Wednesday, January 21, 2009

Some thoughts

“Conflict is the primary engine of creativity and innovation.”

Ronald Heifetz.


...and thus, the blog returns. For how long, no one can predict. For now, enjoy.

I started this Blog initially as a way for me to let people know of my adventures in America. Once they became less of an adventure and more of a lifestyle, the blog fell to the wayside, unused and outdated. There was no conflict in my life, so there was nothing to talk about. The days were similar, and life was chugging along nicely.

As i'm sure most of you know by now, this has changed in recent weeks. My proverbial boat has been rocked and I am feeling the effects of it. I now have conflict in my life, and so the urge to Blog has returned.

The more I say it, the harder it is for me to believe. "She broke up with me". We have been out of contact for a week or so now, and it all seems so surreal. Something that you thought would always be there suddenly disappears, leaving a void in your life and creating a new social etiquette and awkward conversations with people that really didn't know the situation. I don't wanna run around yelling about how I am recently single, looking for sympathy, but at the same time I don't want to pretend that everything is ok. How are you supposed to act?

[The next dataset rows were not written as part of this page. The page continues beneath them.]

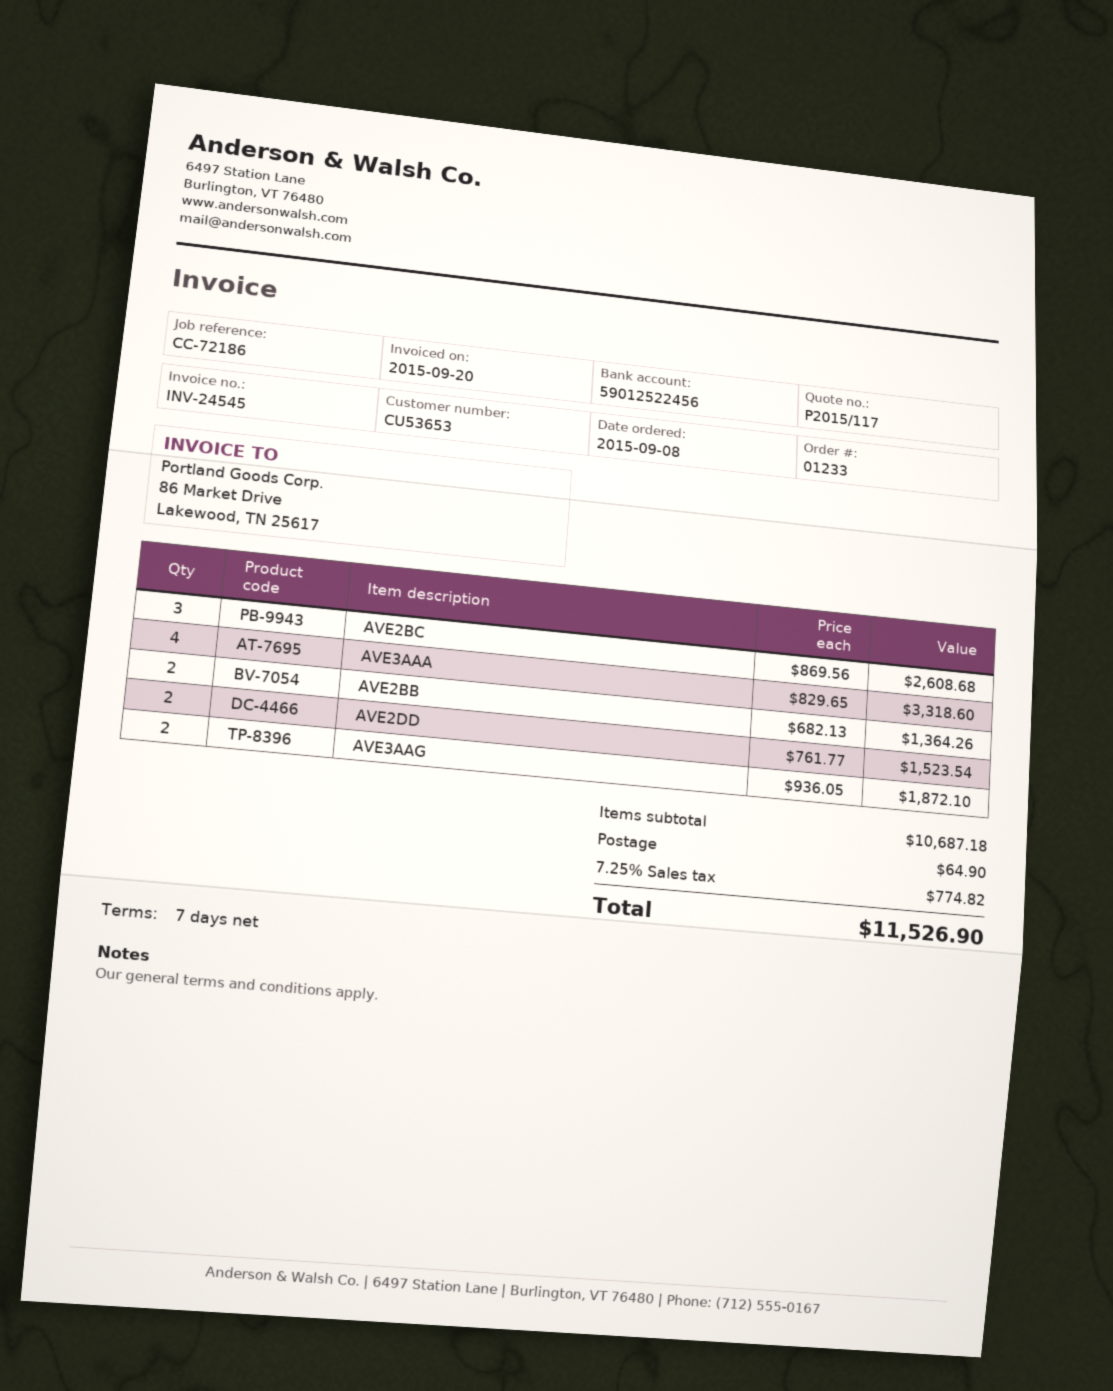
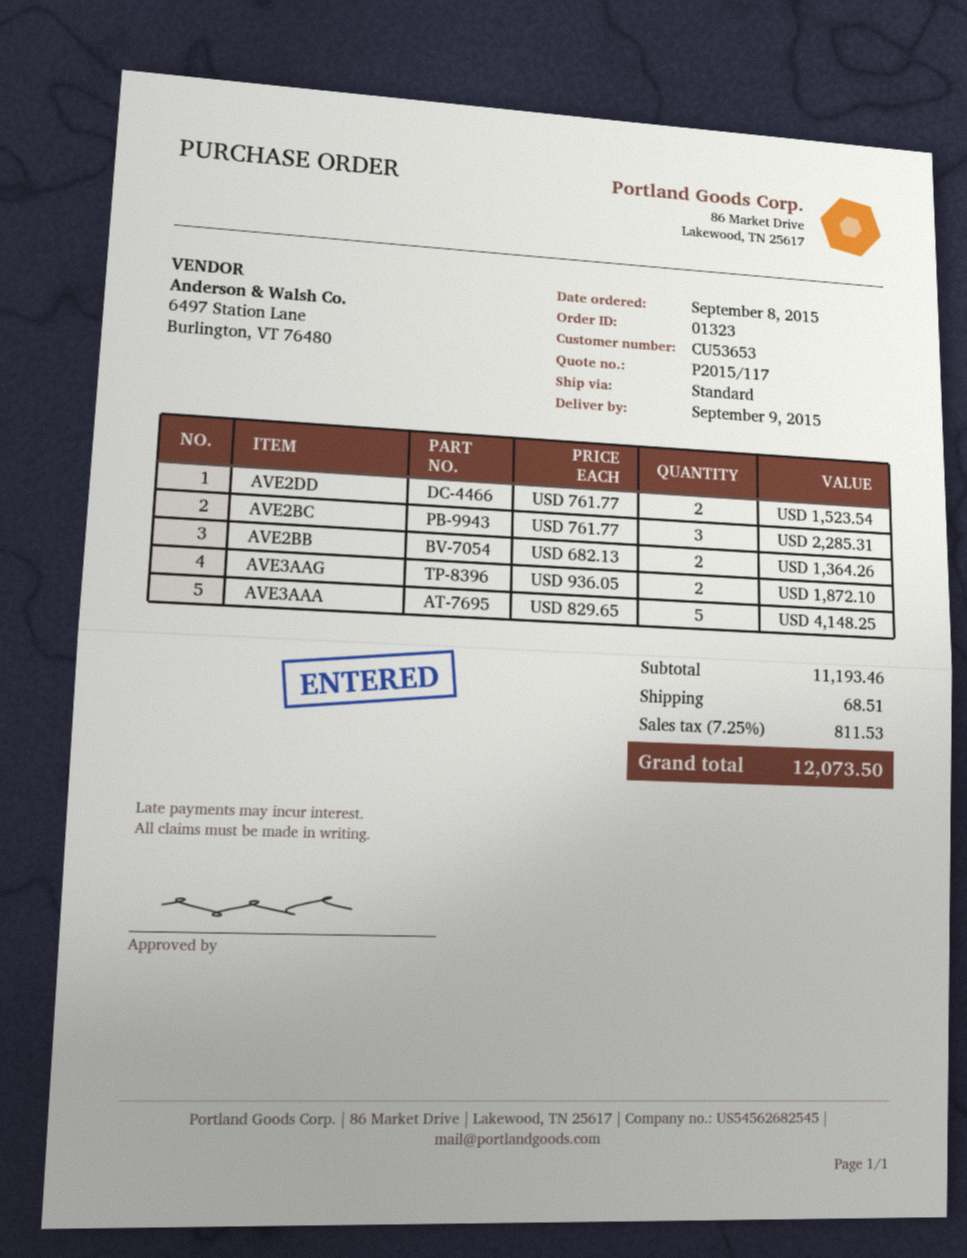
order number: 01233 -> 01323
AVE2BC: 3 x 869.56 = 2608.68 -> 3 x 761.77 = 2285.31
AVE3AAA: 4 x 829.65 = 3318.60 -> 5 x 829.65 = 4148.25
subtotal: 10687.18 -> 11193.46
shipping: 64.90 -> 68.51
tax: 7.25% = 774.82 -> 7.25% = 811.53
total: 11526.90 -> 12073.50

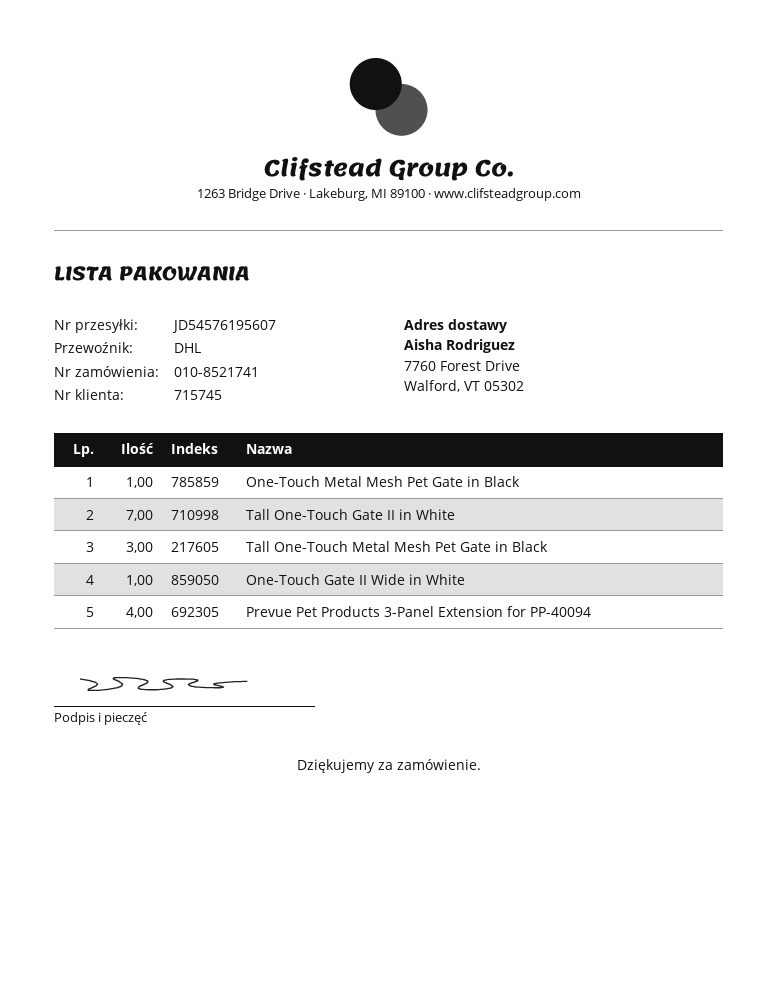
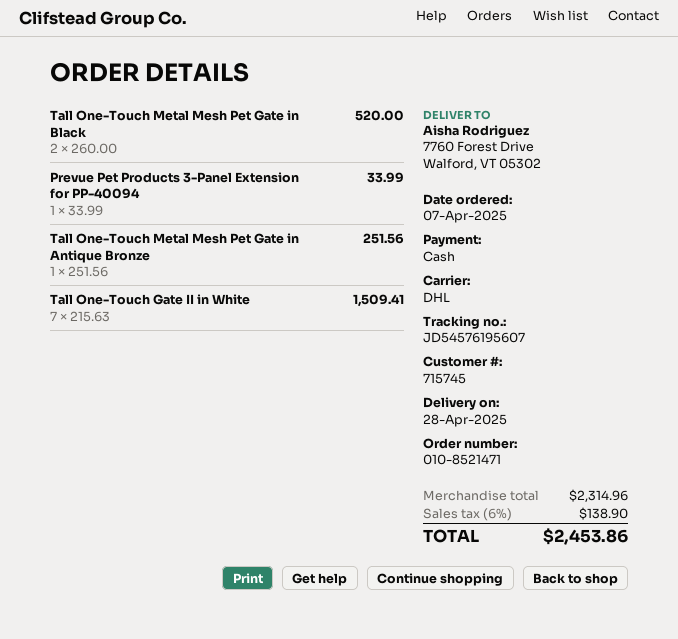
order number: 010-8521741 -> 010-8521471
One-Touch Metal Mesh Pet Gate in Black: 1 -> none
Tall One-Touch Metal Mesh Pet Gate in Black: 3 -> 2
One-Touch Gate II Wide in White: 1 -> none
Prevue Pet Products 3-Panel Extension for PP-40094: 4 -> 1
Tall One-Touch Metal Mesh Pet Gate in Antique Bronze: none -> 1

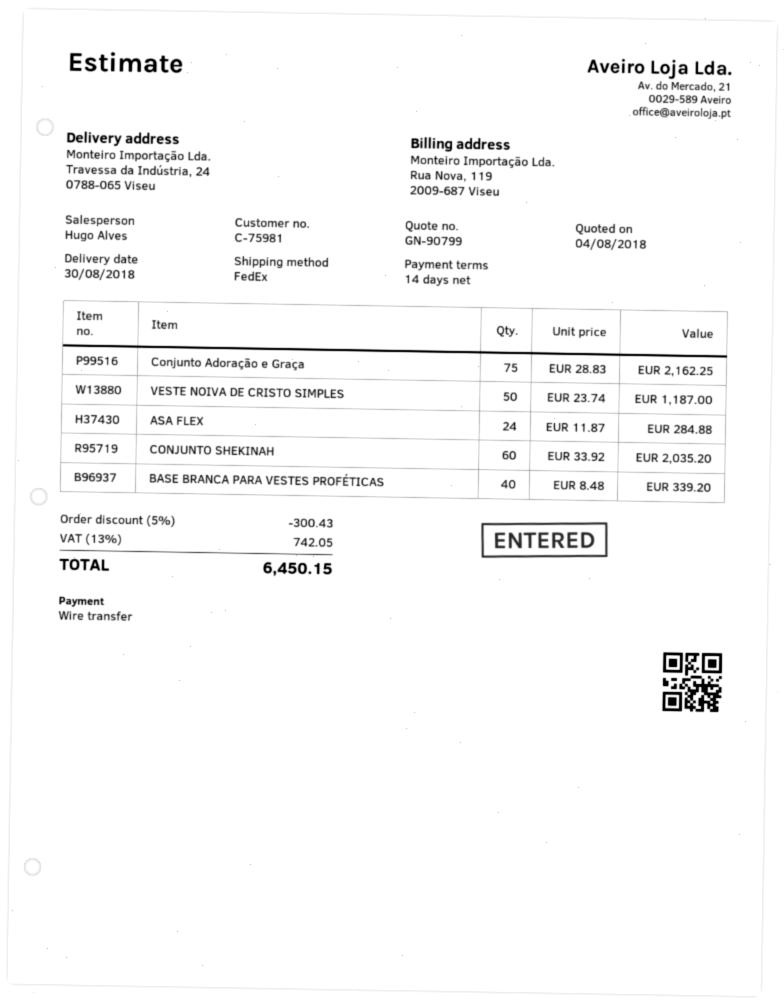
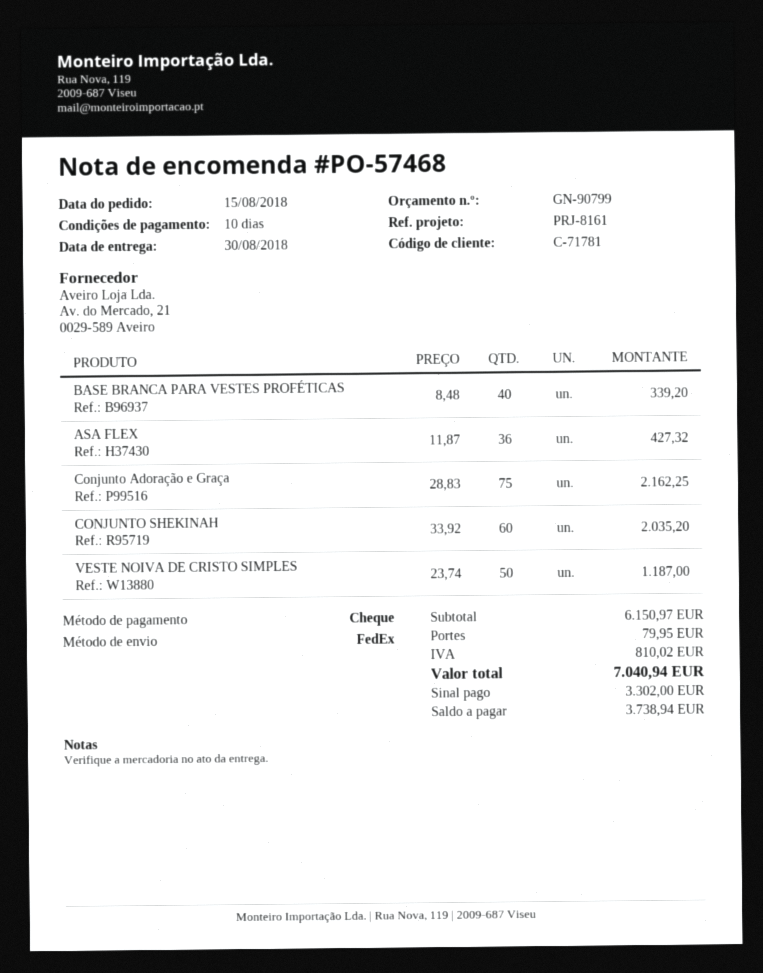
payment terms: 14 days -> 10 days
customer number: C-75981 -> C-71781
payment method: bank transfer -> cheque
ASA FLEX: 24 x 11.87 = 284.88 -> 36 x 11.87 = 427.32
discount: 5% = 300.43 -> none
shipping: none -> 79.95
tax: 742.05 -> 810.02
total: 6450.15 -> 7040.94

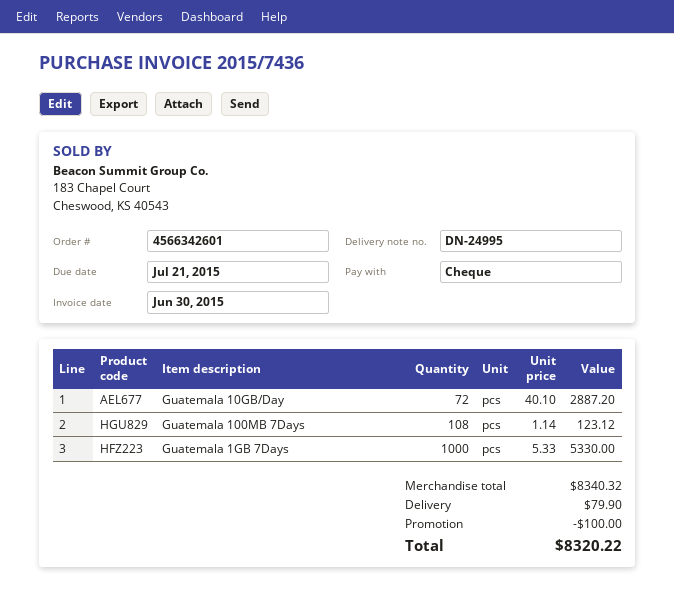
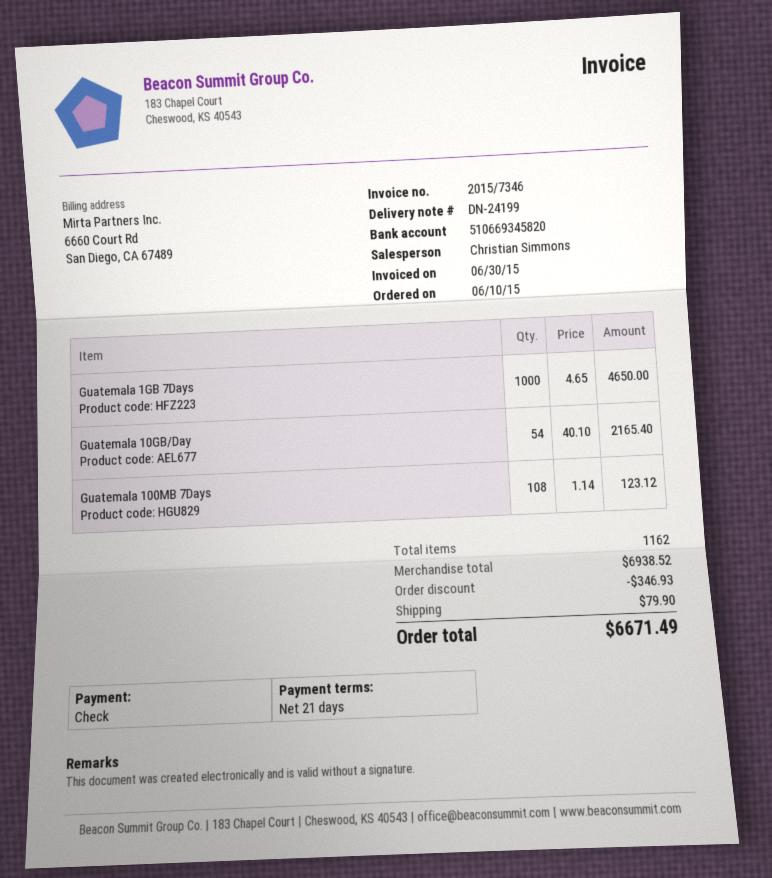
delivery note number: DN-24995 -> DN-24199
invoice number: 2015/7436 -> 2015/7346
Guatemala 10GB/Day: 72 x 40.10 = 2887.20 -> 54 x 40.10 = 2165.40
Guatemala 1GB 7Days: 1000 x 5.33 = 5330.00 -> 1000 x 4.65 = 4650.00
subtotal: 8340.32 -> 6938.52
discount: 100.00 -> 346.93
total: 8320.22 -> 6671.49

I am more neutral about the whole thing than I thought I would be. I'm surprising myself. I know i am normally a pretty relaxed person - It takes a lot to get me upset or angry. But I am dealing with this in a very odd way. My emotions are right below the surface, so I look and act fine, but the smallest stupidest little thing might get me upset. For example, on the way home from school last week, i looked out the bus window and saw a black cat running across this huge snowdrift. All of a sudden I felt so bad for the cat, being out in the cold and probably not knowing where to go because of all the snow changing the terrain. My eyes welled up and I felt TERRIBLE. (I'm actually starting to well up again writing this...) I know it is ridiculous and completely unfounded, but perhaps that's how I'm dealing with this whole thing. Passing the emotion i should be feeling about the breakup towards arbitrary things like a cat out for a nighttime stroll, or a cleverly worded emotional song... Self preservation I guess.

Anyways, i'll try and keep this updated for those of you who care about me and want to know whats going on in my head, without having to make an awkward phone call or something.

- A.J. I still expect you to call me!

Keep it safe guys.

Jamie
Veg
Dunch

To give vent now and then to his feelings, whether of pleasure or discontent, is a great ease to a man's heart. ~Francesco Guicciardini

4 comments:

Anonymous said...

Six months is a long time between posts. Welcome back. No awkward questions from me.

MLA said...

Welcome back!

Erk said...

Welcome back! It's nice to hear from you since this is one of the only ways i keep up on whats going on in the mitten. Miss you guys

Dragnet Dan said...

I decided to leave it a while before commenting on this one. As I was reading it, the cat part anyway, the first thought in my head was "Is he PREGNANT??"